Since the rollout of proprietary cable-modem systems in the early nineties, the use of data transport over coaxial cables has expanded substantially. Today, market analysts predict that the count for cable-modem users far exceeds one million. Plus, with standards in place, these high-speed data transceivers have acquired further momentum. Their speed and power capabilities are exploited in emerging applications like IP telephony and voice-over-IP (VoIP) systems, in addition to a variety of fiber-optic distribution hubs and home-networking applications.

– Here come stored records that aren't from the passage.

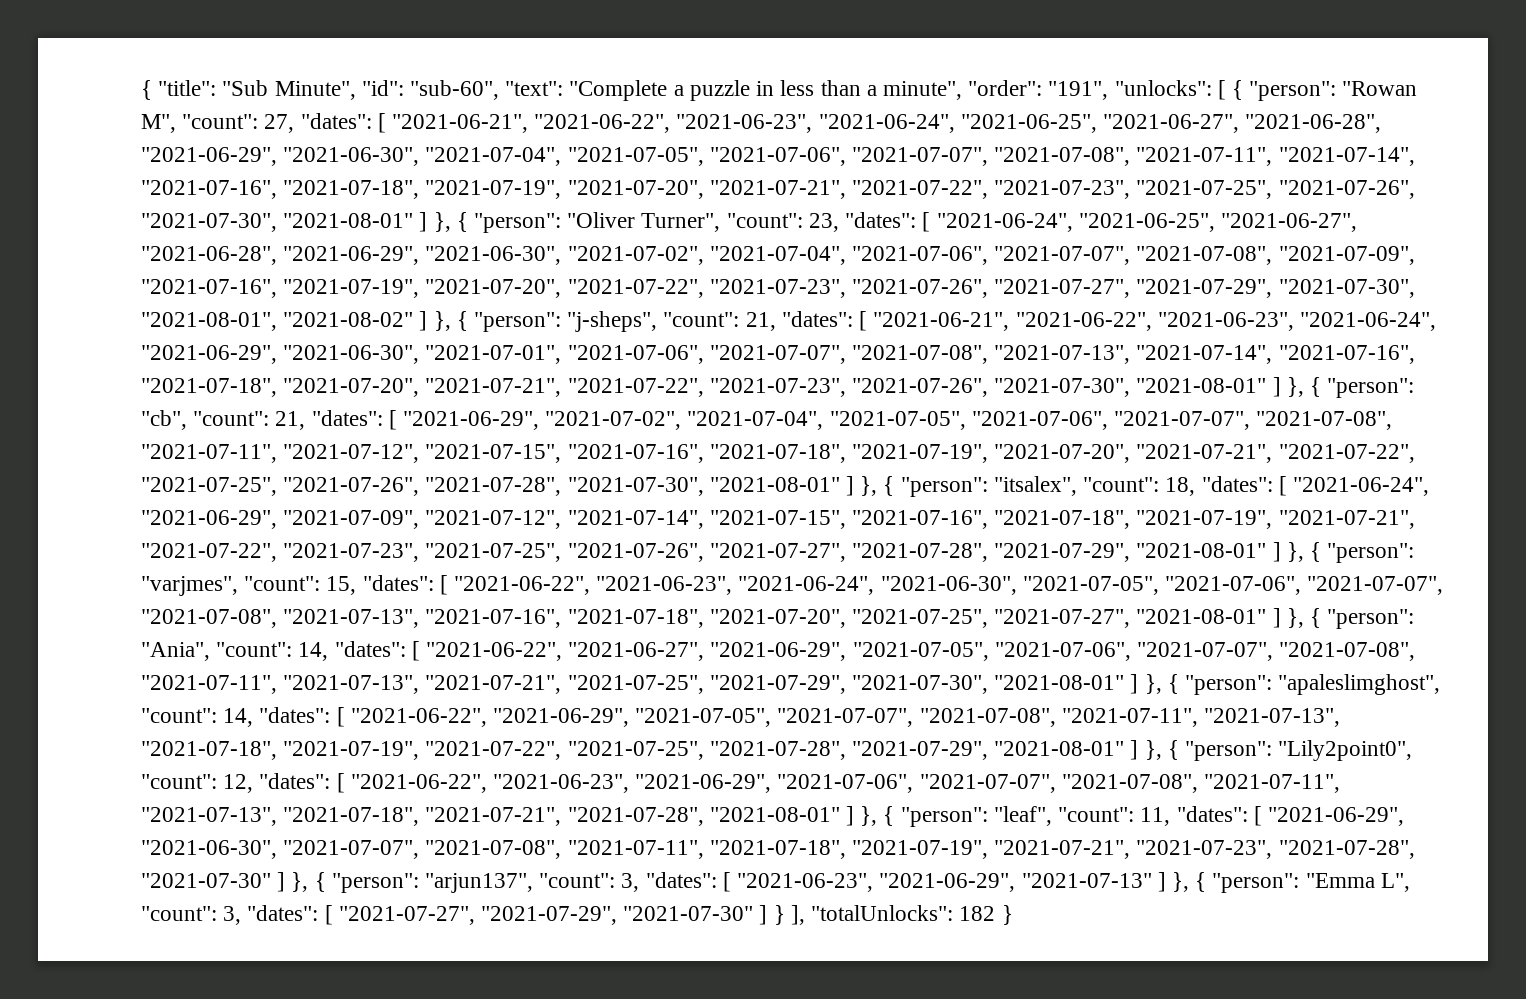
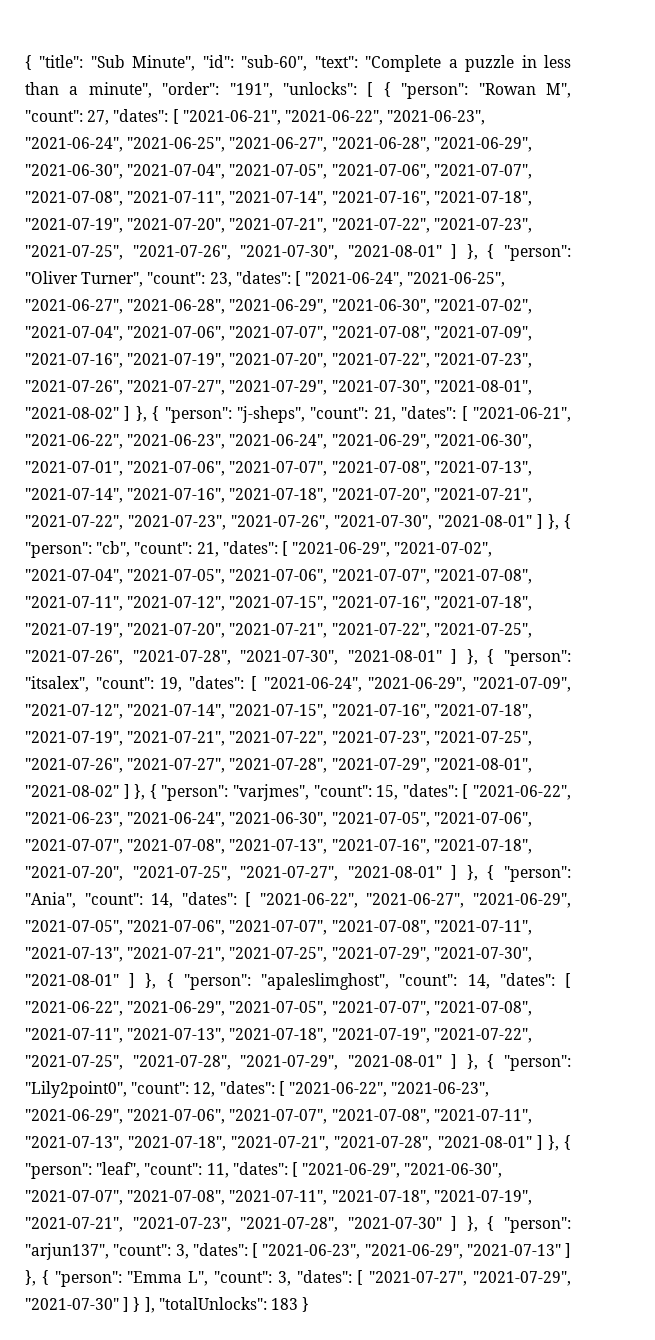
- 18, "dates":
+ 19, "dates":
- [ "2021-06-24", "2021-06-29", "2021-07-09", "2021-07-12", "2021-07-14", "2021-07-15", "2021-07-16", "2021-07-18", "2021-07-19", "2021-07-21", "2021-07-22", "2021-07-23", "2021-07-25", "2021-07-26", "2021-07-27", "2021-07-28", "2021-07-29", "2021-08-01" ] }, { "person":
+ [ "2021-06-24", "2021-06-29", "2021-07-09", "2021-07-12", "2021-07-14", "2021-07-15", "2021-07-16", "2021-07-18", "2021-07-19", "2021-07-21", "2021-07-22", "2021-07-23", "2021-07-25", "2021-07-26", "2021-07-27", "2021-07-28", "2021-07-29", "2021-08-01", "2021-08-02" ] }, { "person":
- 182 }
+ 183 }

As these modems proliferate across a broad range of applications, their output power de- mands are getting more stringent while the noise and distortion requirements are getting tighter. All this means that the output amplifier stage of the cable modem must generate the requisite high-quality power with good linearity in order to drive the cable with minimal distortion at higher symbol rates. Furthermore, the amplifier must generate this output drive power without dissipating more so that the thermal management of the system will be eased.
With these latest needs of cable-modem designers in mind, Texas Instruments Inc. (TI) has developed a class-A programmable-gain amplifier (PGA). It's crafted to be compliant with the data-over-cable system interface specifications (DOCSIS) version 1.1, recently released by the Multimedia Cable Network System Partners (MCNS), a co-alition of cable-TV operators. Spe-cifically designed for the upstream data path, the THS6101 is one of the first amplifiers to be fully compliant with the DOCSIS specifications, claims TI. In fact, according to TI, the THS6101's output power, noise, and distortion performance far exceeds the DOCSIS 1.1 requirements. And, it achieves this compliance without requiring an external switch.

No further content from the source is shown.